It makes it easy to wonder if there's a connection between that fact and the types of diseases, particularly auto immune and inflammatory diseases, that occur in the population.
I tried to get my parents to switch from canola—universally used in India and Bangladesh these days—to time-tested mustard oil, and they were like “mhmm.” :-/
The story is a lot more interesting than I could have imagined:
It’s particularly popular in the northern state of West Bengal in India, where it’s used in dishes such as achaars, a pickled condiment used to add an acidic spice to a wide variety of dishes.
Through careful breeding processes, the group of scientists were able to produce rapeseed plants with low levels of erucic acid. The oil, later to be named canola oil (can- for Canada, -ola which stands for “oil, low acid”) soon became a commercialized, easily marketable hit with both the public and science community alike (Fisher, 2020).
Other than the genetic engineering and solvent-based extraction of canola oil. But yes, that was my parents reaction as well. Regardless, it’s just butter, ghee, and sometimes olive or avocado oil at my house. Because food and cleanliness taboos are sub-scientific.
I don’t think people eating butter instead of canola oil is what upsets people.
It’s people ignoring the mountain of evidence that such a switch would be a backwards step for health outcomes and claiming the opposite because they read a book by the usual rogues’ gallery of science misinterpreters (Taubes, Teicholz, Shanahan).
ant-seed oil is anti-scientific and prays on people being ignorant about the research on health outcomes and relies on emotional appeals and appeals to nature such as "the genetic engineering and solvent-based extraction of canola oil".
Who are you trying to kid?
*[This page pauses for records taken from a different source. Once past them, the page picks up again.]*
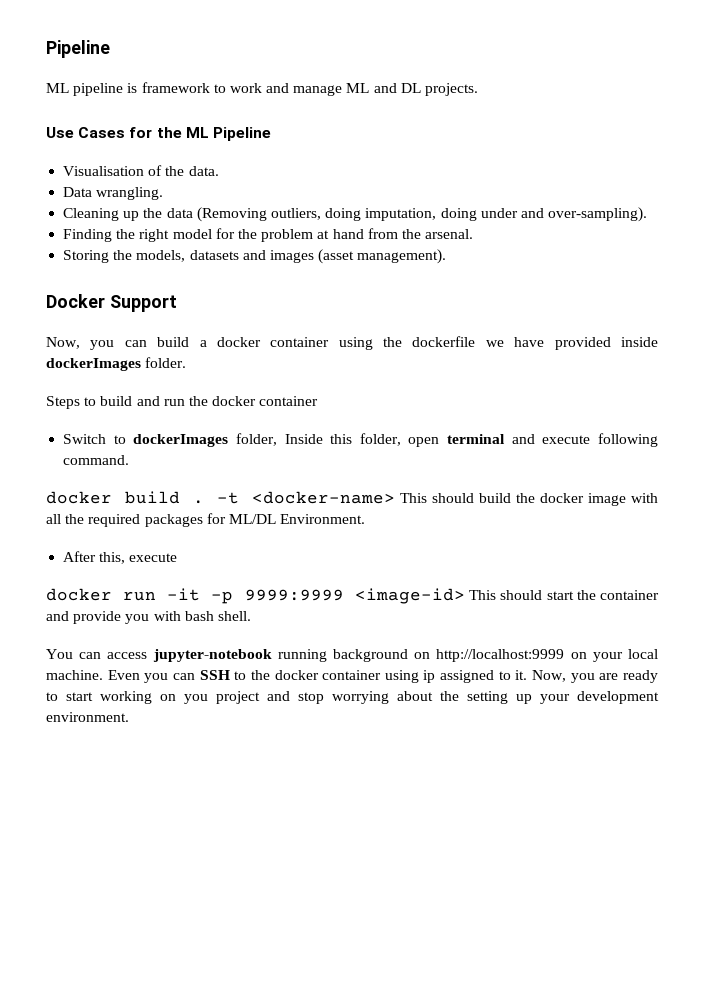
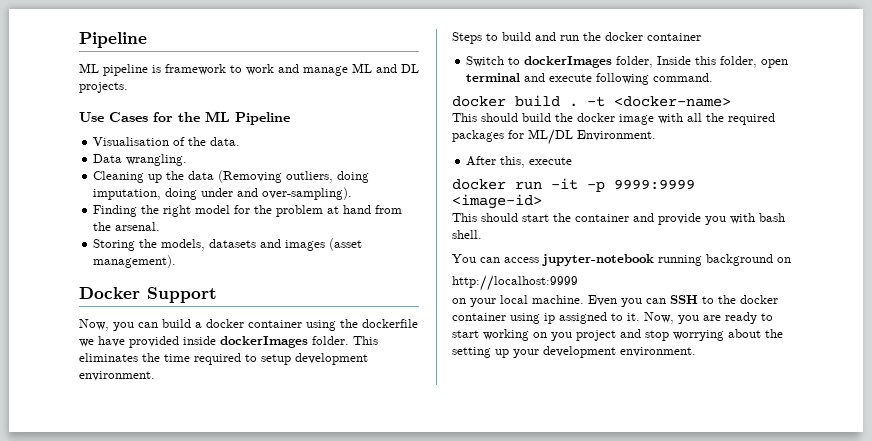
+ This eliminates the time required to setup development environment.
- -t <docker-name> This should build the docker image with all the required packages for ML/DL Environment.
+ -t <docker-name>
+ This should build the docker image with all the required packages for ML/DL Environment.
- docker run -it -p 9999:9999 <image-id> This should start the container and provide you with bash shell.
+ docker run -it -p 9999:9999 <image-id>
+ This should start the container and provide you with bash shell.
- You can access jupyter-notebook running background on http://localhost:9999 on your local machine.
+ You can access jupyter-notebook running background on
+ http://localhost:9999
+ on your local machine.

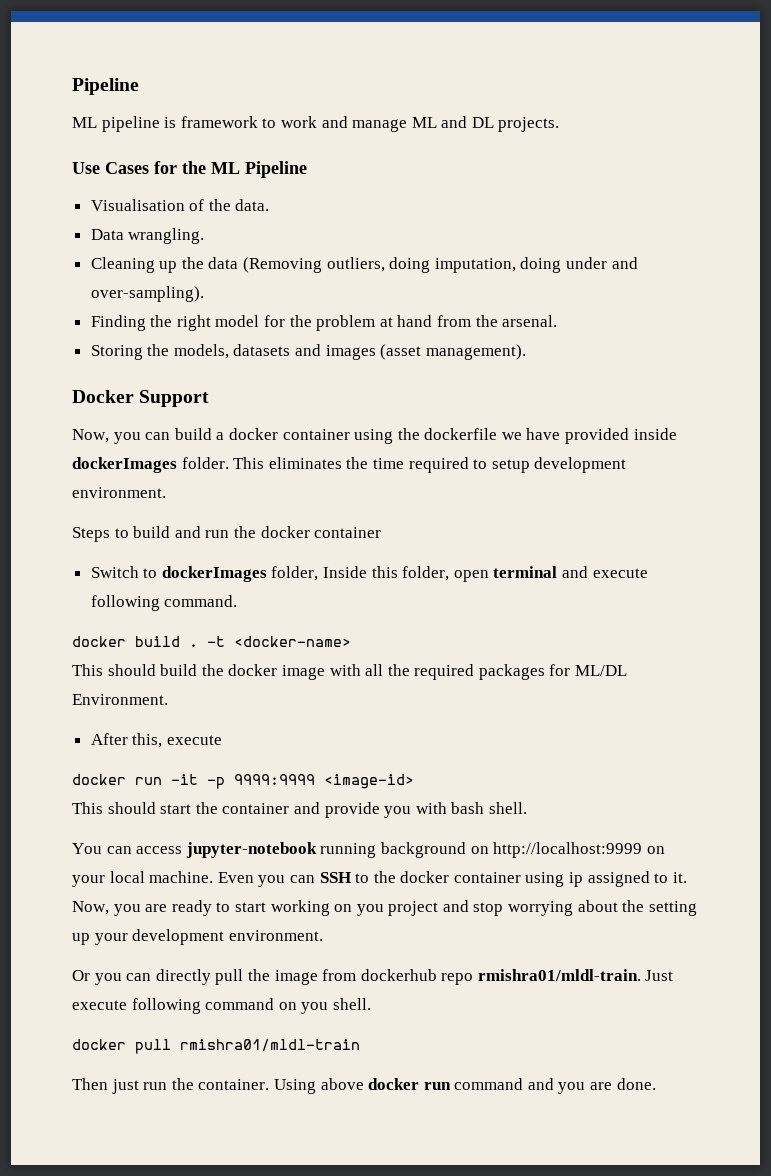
- You can access jupyter-notebook running background on
- http://localhost:9999
- on your local machine.
+ You can access jupyter-notebook running background on http://localhost:9999 on your local machine.
+ Or you can directly pull the image from dockerhub repo rmishra01/mldl-train. Just execute following command on you shell.
+ docker pull rmishra01/mldl-train
+ Then just run the container. Using above docker run command and you are done.

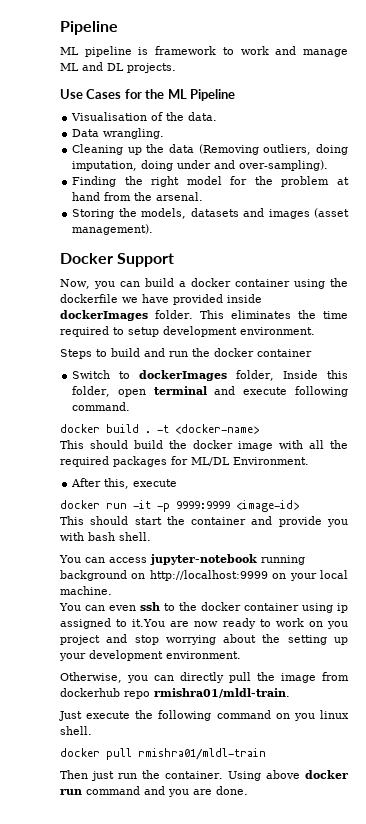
- You can access jupyter-notebook running background on http://localhost:9999 on your local machine. Even you can SSH to the docker container using ip assigned to it. Now, you are ready to start working on you project and stop worrying about the setting up your development environment.
+ You can access jupyter-notebook running background on http://localhost:9999 on your local machine.
+ You can even ssh to the docker container using ip assigned to it.You are now ready to work on you project and stop worrying about the setting up your development environment.
- Or you can directly pull the image from dockerhub repo rmishra01/mldl-train. Just execute following command on you shell.
+ Otherwise, you can directly pull the image from dockerhub repo rmishra01/mldl-train.
+ Just execute the following command on you linux shell.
You listed sunflower seed oil alongside canola --- you're presumably just as opposed to mustard seed oil.
It would be funny if the one seed oil you're OK with is mustard seed oil, the oil closest in composition to canola, the one oil anyone has a legit gripe about (it doesn't taste very good).
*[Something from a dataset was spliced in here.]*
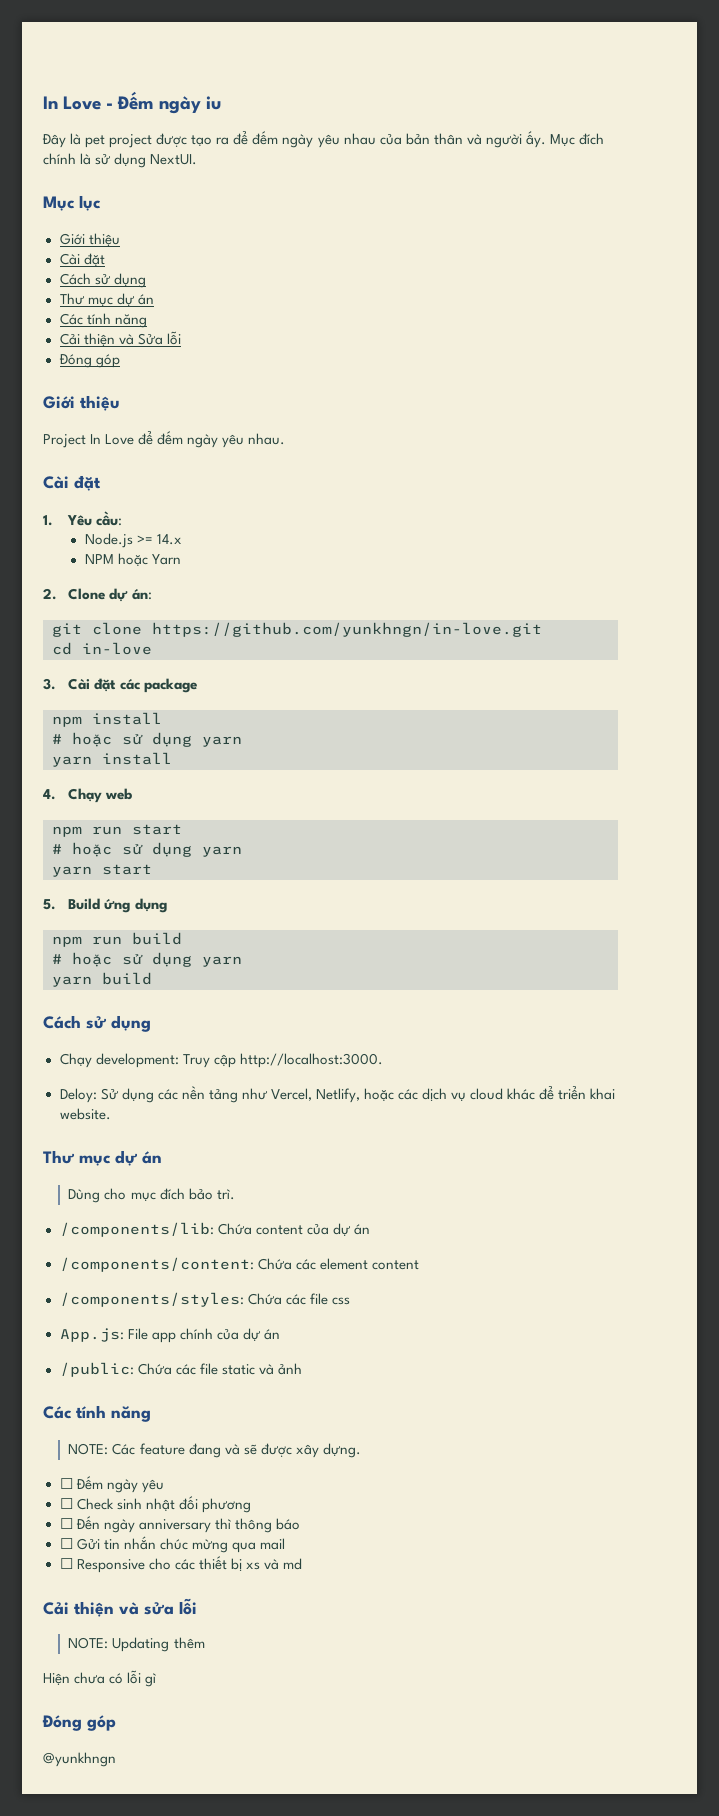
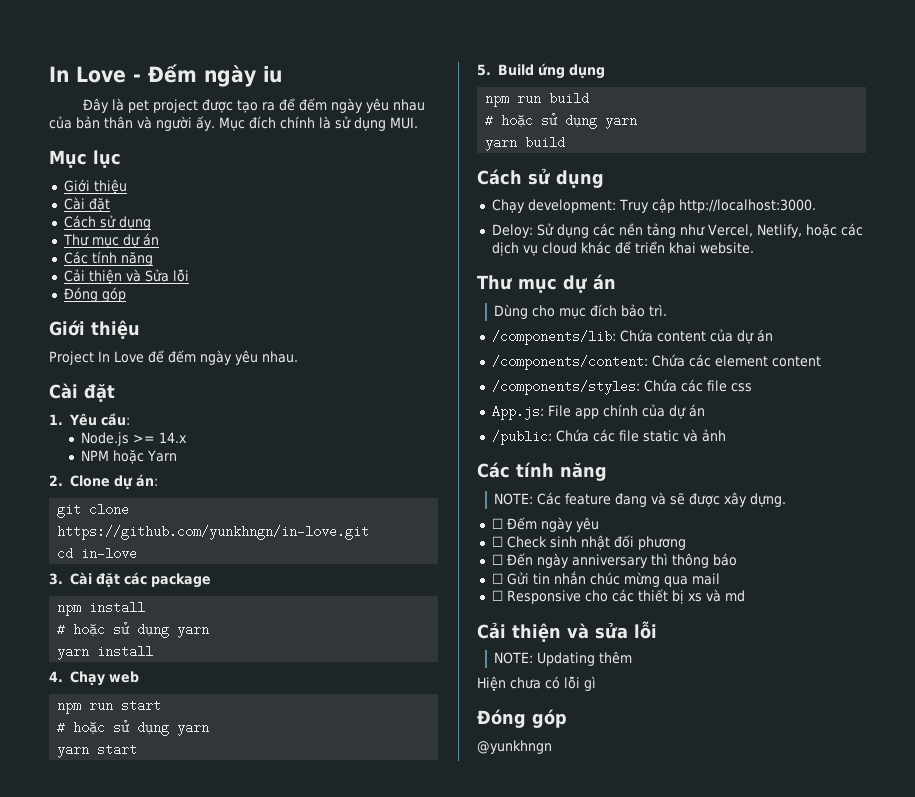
- Mục đích chính là sử dụng NextUI.
+ Mục đích chính là sử dụng MUI.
Mustard oil has been used in the subcontinent since the Indus valley civilization 4,500 years ago. It’s extremely well understood. Unlike solvent extraction of oil.
You write this as if there isn't controversy about mustard oil, which is banned in the United States because it contains high levels of a likely heart toxin ("Among South Asians living in the US, ASCVD risk is four-fold higher than the local population") and limited throughout Europe. The entire point of solvent extraction is convert rapeseed oil, which would otherwise be similarly problematic (they're basically the same plant!) into something less toxic than mustard oil (that's literally why it's called "canola").
I don't care either way; let the mustard oil flow. I don't buy the mustard oil thing either. Just don't pretend that mustard oil is somehow healthier than canola. Use whichever fat tastes best to you.
Canola oil is simply a mustard-seed oil from a hybrid mustard bred for low erucic acid content. Solvent extraction is widely used, but not something that defines canola oil. Cold-pressed and expeller-pressed canola oil are also produced on a smaller scale.
Then it's results would be easy to summarize. Yet, I'm finding no such simple summary, nor good agreement between studies. It's not like this is a multi billion dollar a year industry so that's a very confusing outcome. /s
This is a very silly take. If you consume any animal foods raised in the US, you are consuming canola / rapeseed meal, soybeans (90% of soy grown in the us is used to create animal feed), and sunflower seed / meal already. You are consuming it in a condensed secondary form (one tropic level up). It seems exceptionally backwards to be worried about eating any of these foods when the animals you eat are essentially just condensed versions of these ingredients where any downside effects would have accumulated heavily.
Also canola oil is now considered on par or healthier than olive oil. Soybeans are one of the worlds few complete plant protein sources with a high quality protein and widely consumed all over the world to both animals and humans to much beneficial effect. Sunflower oil is the least healthy thing here, but still considered quite healthy without excessive heating.
> You are consuming it in a condensed secondary form (one tropic level up).
I always find this is looked over and a double standard. You can raise an animal on a diet of anything along with medication, drugs, and supplements, and advocates will label the beef/chicken/pork product as "meat" and "natural" as if it was a single pure ingredient. But then if a non-meat alternative like a burger is mentioned, every individual ingredient used gets scrutinized, even if that ingredient is often fed to farm animals like soy or grain.
This, in my opinion, is the most important point in the thread and the clearest expression of it. For purposes of this argument, meat is conceived of essentially as a single ingredient, and the raising of the animal in artificial conditions, on hormones, fed on processed food with its associated environmental footprints are kind of sidestepped, while alternatives have to answer for every step in the chain of production.
That mapping seems correct to me, as a lot of the objections here are free-floating one-offs that presume these background assumptions more so than they are apples to apples comparisons intent on clearly comparing them in totality.
I wish they'd just sell the fish cells, alone. Would love to try that.